Kisruh Pengelolaan Hutan Perhutani

 

Terbitnya SK Men-KLHK Nomor 287 tanggal 5 April 2022 tentang Penetapan Kawasan Hutan Dengan Pengelolaan Khusus (KHDPK) membuat kisruh silang pendapat berbagai pihak.

Seluas sekitar 1,1 juta hektare lahan hutan produksi (HP) dan hutan lindung (HL) kawasan hutan Perum Perhutani dicabut dan dialih fungsikan yang titik beratnya dikelola untuk perhutanan sosial (PS). Pengelolaannyapun juga dialihkan ke tangan KLHK.

Sikap yang tidak sependapat sudah disuarakan oleh DPR-RI dalam Rapat Dengar Pendapat (RDP) bersama Menteri LHK pada awal Januari 2022. Luas hutan Jawa yang hanya 16 persen yang layak ditambahi, malah dikurangi.

Melihat begitu banyak pengalaman tidak baik yang ditunjukkan dalam praktik, pihak DPR-RI berpendapat agar ada evaluasi pelaksanaan PS yang telah ada serta menyiapkan aturan pelaksanaannya secara matang.

“Pertimbangan cash-flow BUMN hutan negara tersebut kemungkinan yang dijadikan salah satu alasan dikuranginya beban pengelolaan hutan-hutan tidak produktif, sedangkan Perhutani ditugasi untuk fokus memperoleh keuntungan dalam mengelola hutan yang tinggal sekitar separoh dari luas sebelumnya yang 2,4 juta hektare”, tutur Dr. Transtoto Handadhari, rimbawan Kagama yang dikenal juga sebagai pengamat ekonomi kehutanan dan lingkungan.

Namun tak pelak kasus pengurangan luas hutan Perhutani yang sangat besar tadi juga menyisakan masalah antara lain bagaimana penanganan 8 ribu karyawan Perum Perhutani yang sebelumnya mengelola 1,1 juta hektare tersebut.

Transtoto yang mantan Direktur Utama Perum Perhutani 2005-2008 melihat kesulitan yang akan dihadapi bila terjadi pengalihan massal pekerja Perhutani mengikuti alih kelola hutan karena perbedaan kultur usaha dan perbedaan status kepegawaiannya.

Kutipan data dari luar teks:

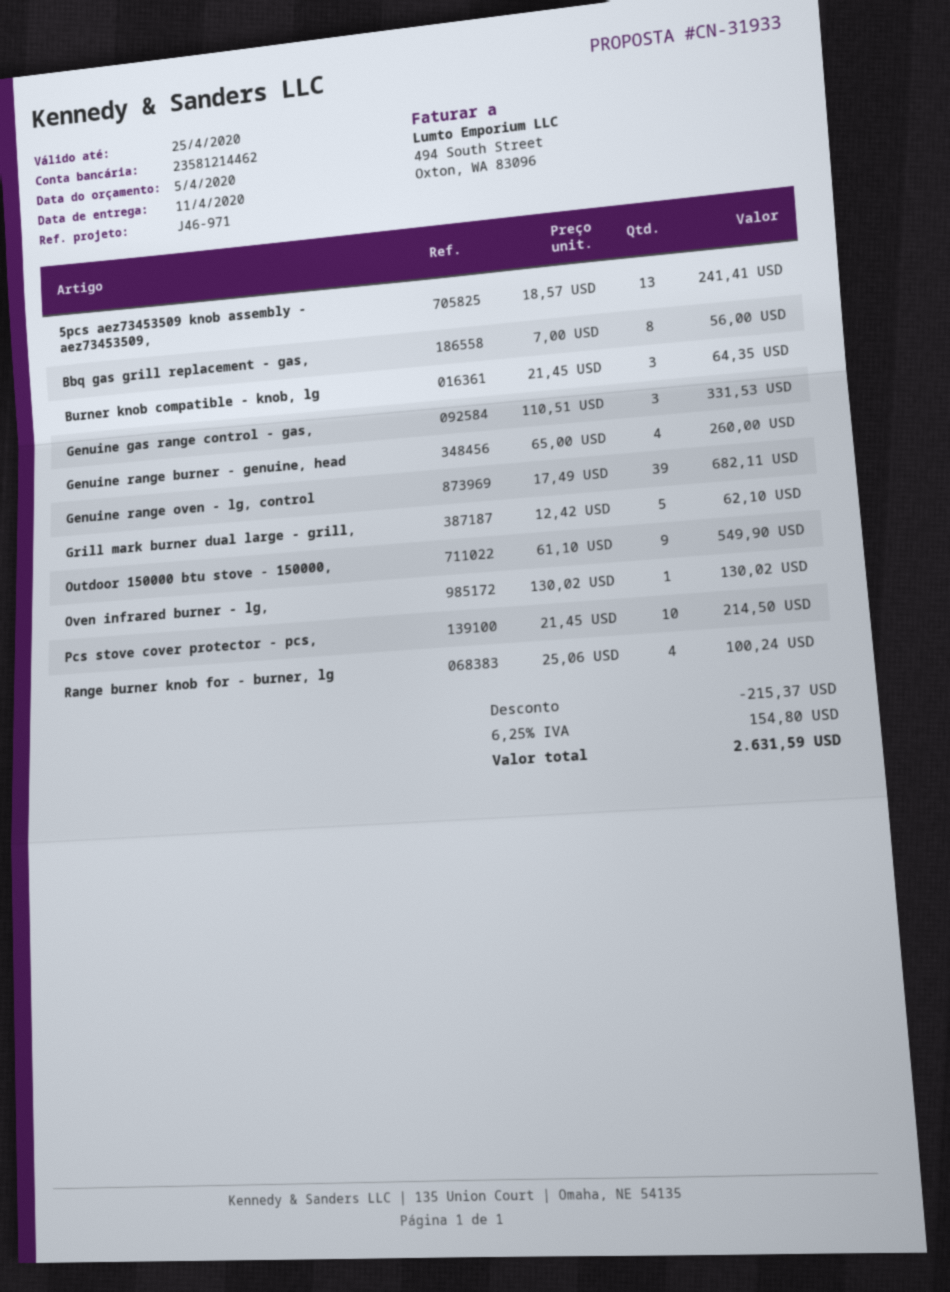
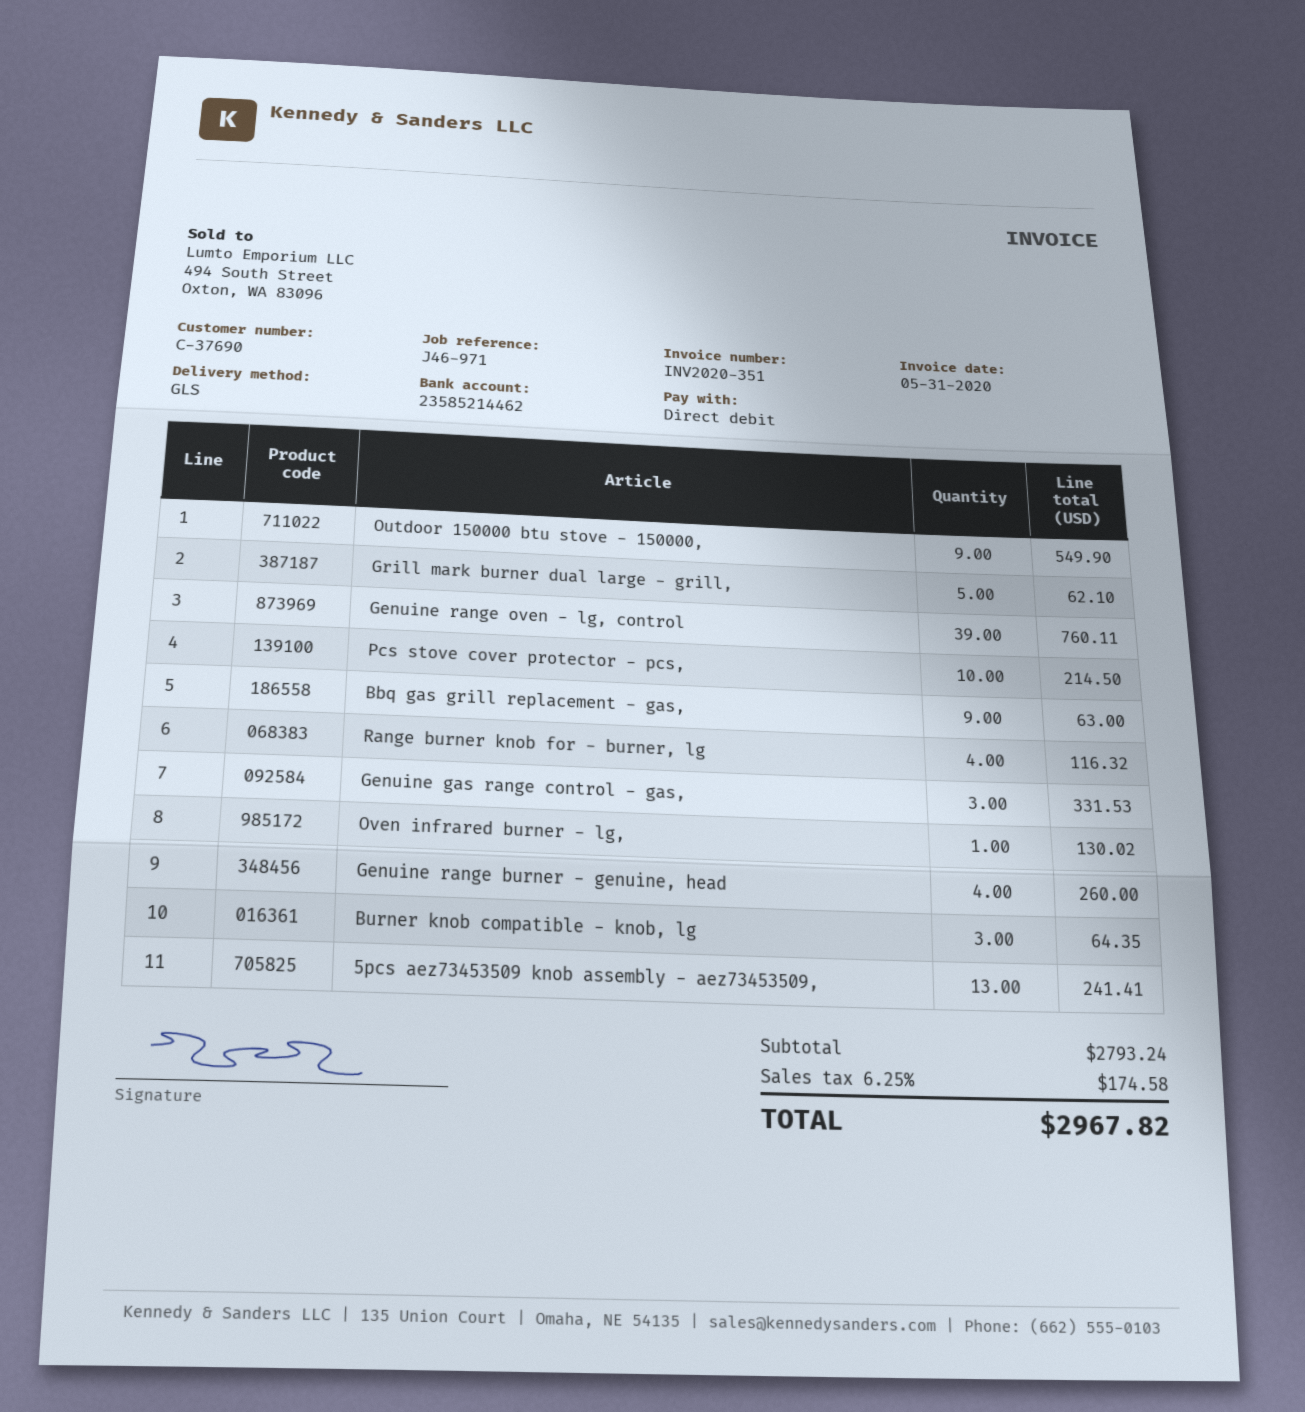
bank account: 23581214462 -> 23585214462
Bbq gas grill replacement - gas,: 8 for 56.00 -> 9 for 63.00
Genuine range oven - lg, control: 39 for 682.11 -> 39 for 760.11
Range burner knob for - burner, lg: 4 for 100.24 -> 4 for 116.32
discount: 215.37 -> none
tax: 6.25% = 154.80 -> 6.25% = 174.58
total: 2631.59 -> 2967.82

Menurutnya dampak negatif terbesar bagimasyrakat dan pembangunan adalah ancaman bencana lingkungan. Pengelolaan hutan PS yang kurang persiapan, cenderung berorientasi kepentingan ekonomi bukan hanya menimbulkan ekses rusaknya hutan, tetapi juga sering terjadi sewa menyewa lahan bahkan jual beli lahan hutan yang berpotensi hilangnya hutan tanpa kendali.

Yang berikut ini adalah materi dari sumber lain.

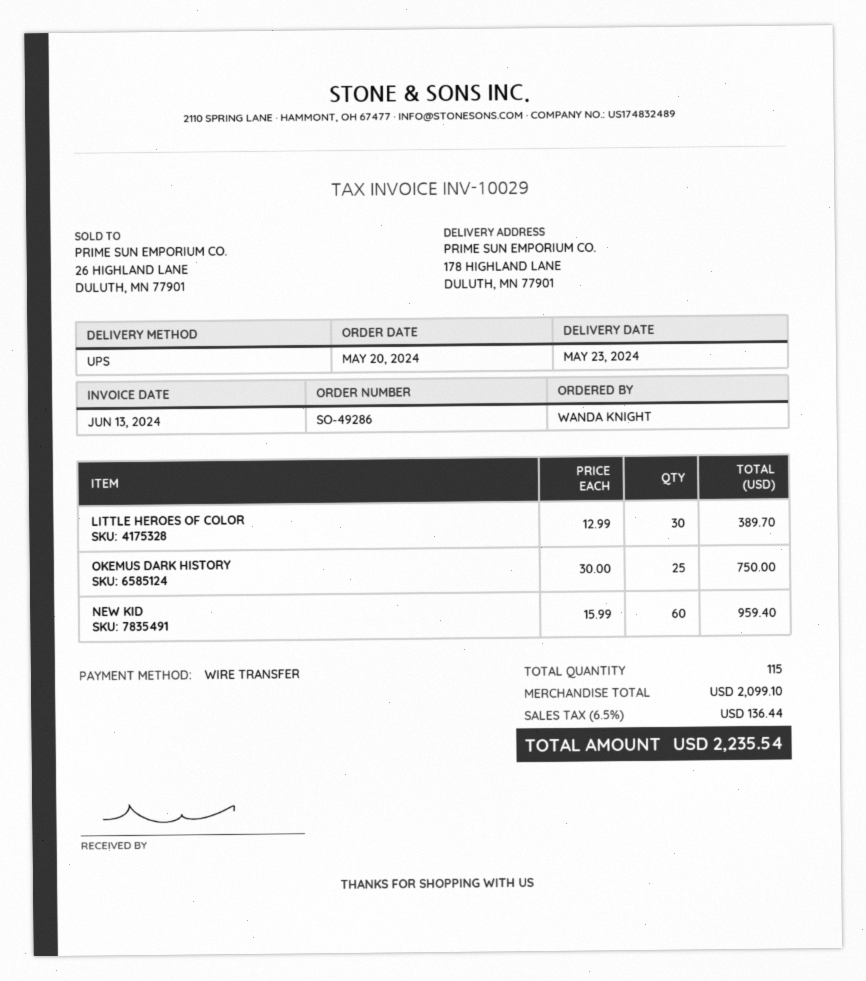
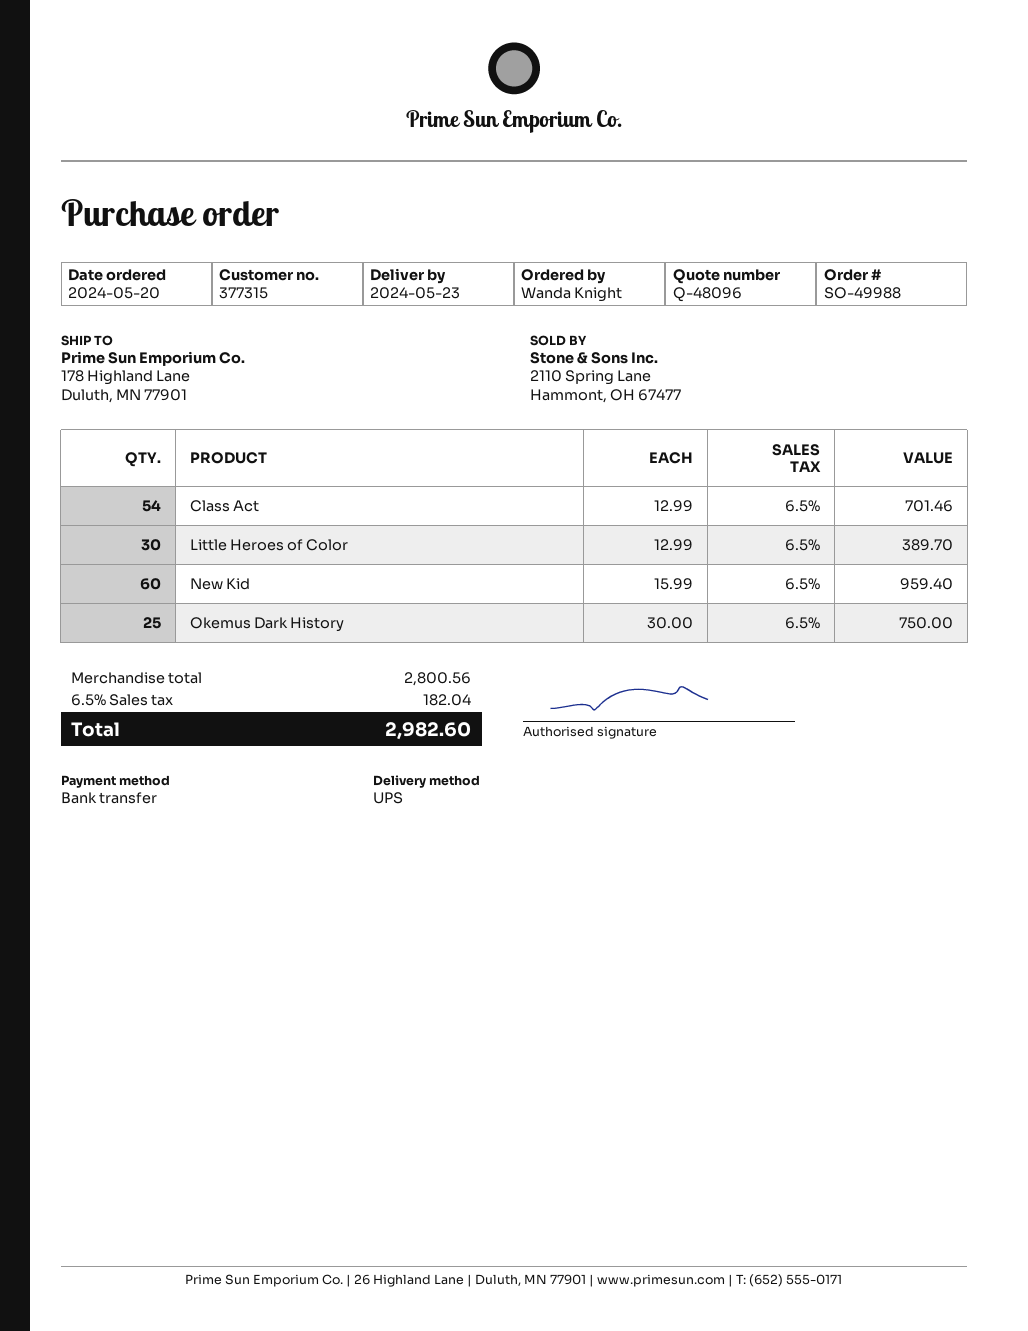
order number: SO-49286 -> SO-49988
Class Act: none -> 54 x 12.99 = 701.46
subtotal: 2099.10 -> 2800.56
tax: 6.5% = 136.44 -> 6.5% = 182.04
total: 2235.54 -> 2982.60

“Apalagi terselip kata dapat diwariskan,” ujarnya ragu sambil berharap kata itu tidak ada.

“Perlu disusun Amdal wilayah sehingga dapat dihindari dampak negatif kebijakan di atas melalui pembatasan kegiatan, larangan dan keharusan membuat hutan tanaman maupun bangunan-bangunan konservasi,” lanjut Transtoto.

Transtoto mencurigai adanya kepentingan kebutuhan lahan bisnis yang luas seperti perkebunan tebu, kopi, coklat dan lainnya yang berada dibelakang kebijakan tersebut.

“Belum lagi kehidupan biodiversitas di kawasan hutan Perhutani, maupun kawasan KHDPK yang diperkirakan akan hancur karena kurangnya pemahaman tehnis dalam mengelola aset eks. Perhutani seperti tanaman jati dan kelola getah? Sudah siapkah sistem dan aturan2 pengelolaann PS secara konservasif? Bagaimana pula dengan gejolak sosial dan ekonomi masyarakat yg akan timbul?,” Transtoto mempertanyakan.

Belakangan juga terdengar akan dilakukannya perubahan bentuk Perum menjadi bentuk persero (PT) bagi Perhutani. Sesuatu yang pernah dicoba dilakukan terhadap Perum Perhutani awal tahun 2000-an dan gagal.

“Segera PT. Perhutani berubah kembali menjadi Perum,” katanya.

“Bila kembali diubah jadi persero berarti tanggung jawab Perhutani terhadap kesejahteraan sosial masyarakat desa hutan hilang. Ini akan sulit nengingat ketergantungan ekonomi dan sosial puluhan juta jiwa telah terangkai selama ratusan tahun,” kenangnya sedih.

“Sebaiknya pihak Direksi Perhutani berinisiatif mengundang para sesepuh kehutanan untuk berdialog terbuka dan jernih memecahkan masalah yang dihadapi Perhutani, lembaga kehutanan kebanggaan semua rimbawan Indonesia itu,” pungkas Transtoto.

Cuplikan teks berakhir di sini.